**ABOUT THIS EXERCISE**.
Transcribe the lines of the records starting with the one that has "- Advanced Analytics: Provide" in it and ending with the last, and transcribe nothing else.

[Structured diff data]
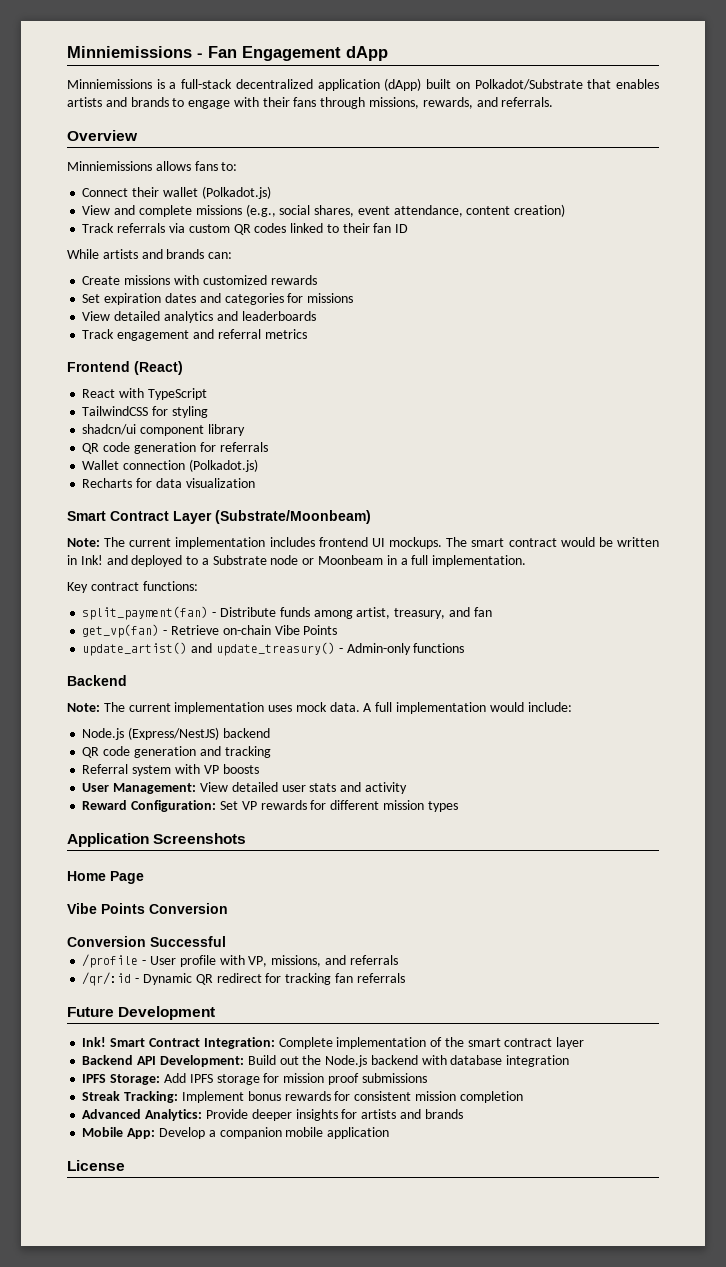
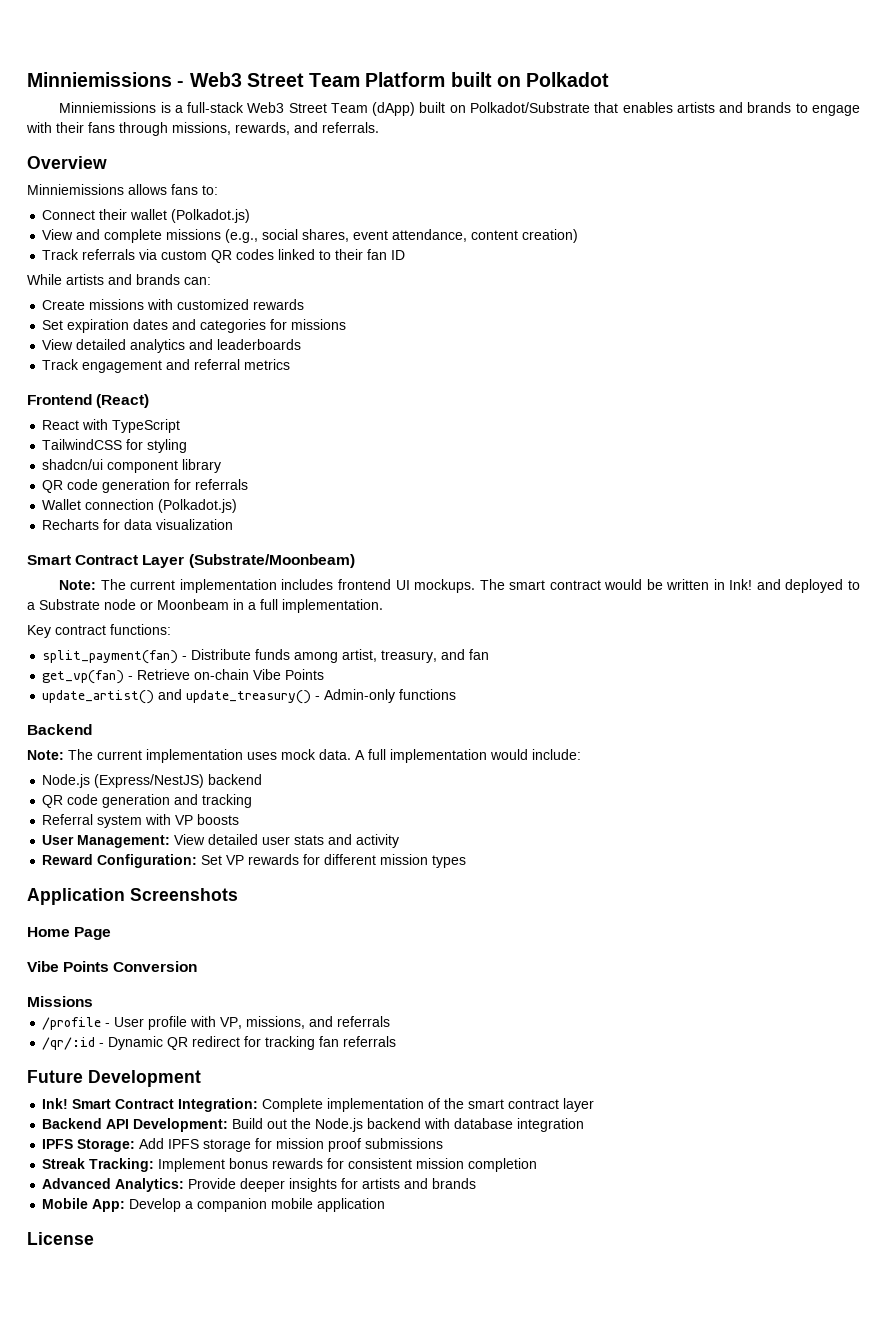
- Minniemissions - Fan Engagement dApp
+ Minniemissions - Web3 Street Team Platform built on Polkadot
- Minniemissions is a full-stack decentralized application (dApp) built on Polkadot/Substrate that enables artists and brands to engage with their fans through missions, rewards, and referrals.
+ Minniemissions is a full-stack Web3 Street Team (dApp) built on Polkadot/Substrate that enables artists and brands to engage with their fans through missions, rewards, and referrals.
- Conversion Successful
+ Missions

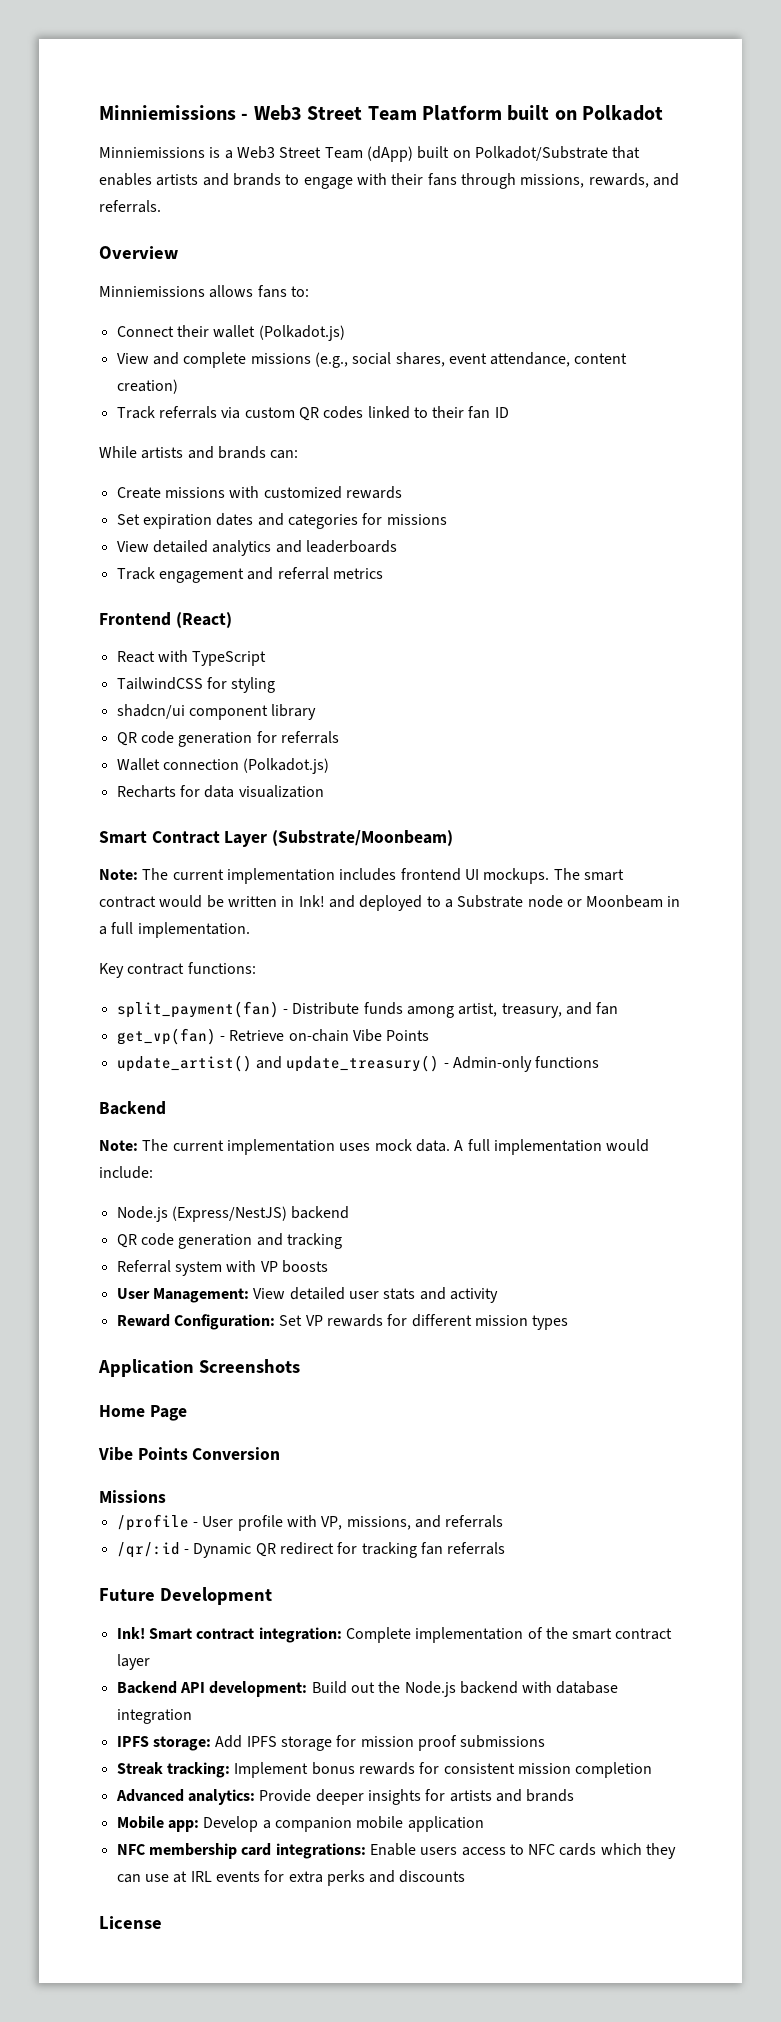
- Minniemissions is a full-stack Web3 Street Team (dApp) built on Polkadot/Substrate that enables artists and brands to engage with their fans through missions, rewards, and referrals.
+ Minniemissions is a Web3 Street Team (dApp) built on Polkadot/Substrate that enables artists and brands to engage with their fans through missions, rewards, and referrals.
- Smart Contract Integration: Complete implementation of the smart contract layer
+ Smart contract integration: Complete implementation of the smart contract layer
- Backend API Development: Build out the Node.js backend with database integration
+ Backend API development: Build out the Node.js backend with database integration
- IPFS Storage: Add IPFS storage for mission proof submissions
+ IPFS storage: Add IPFS storage for mission proof submissions
- Streak Tracking: Implement bonus rewards for consistent mission completion
+ Streak tracking: Implement bonus rewards for consistent mission completion
- Advanced Analytics: Provide deeper insights for artists and brands
+ Advanced analytics: Provide deeper insights for artists and brands
- Mobile App: Develop a companion mobile application
+ Mobile app: Develop a companion mobile application
+ NFC membership card integrations: Enable users access to NFC cards which they can use at IRL events for extra perks and discounts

**RESPONSE TO THIS TASK**.
- Advanced Analytics: Provide deeper insights for artists and brands
+ Advanced analytics: Provide deeper insights for artists and brands
- Mobile App: Develop a companion mobile application
+ Mobile app: Develop a companion mobile application
+ NFC membership card integrations: Enable users access to NFC cards which they can use at IRL events for extra perks and discounts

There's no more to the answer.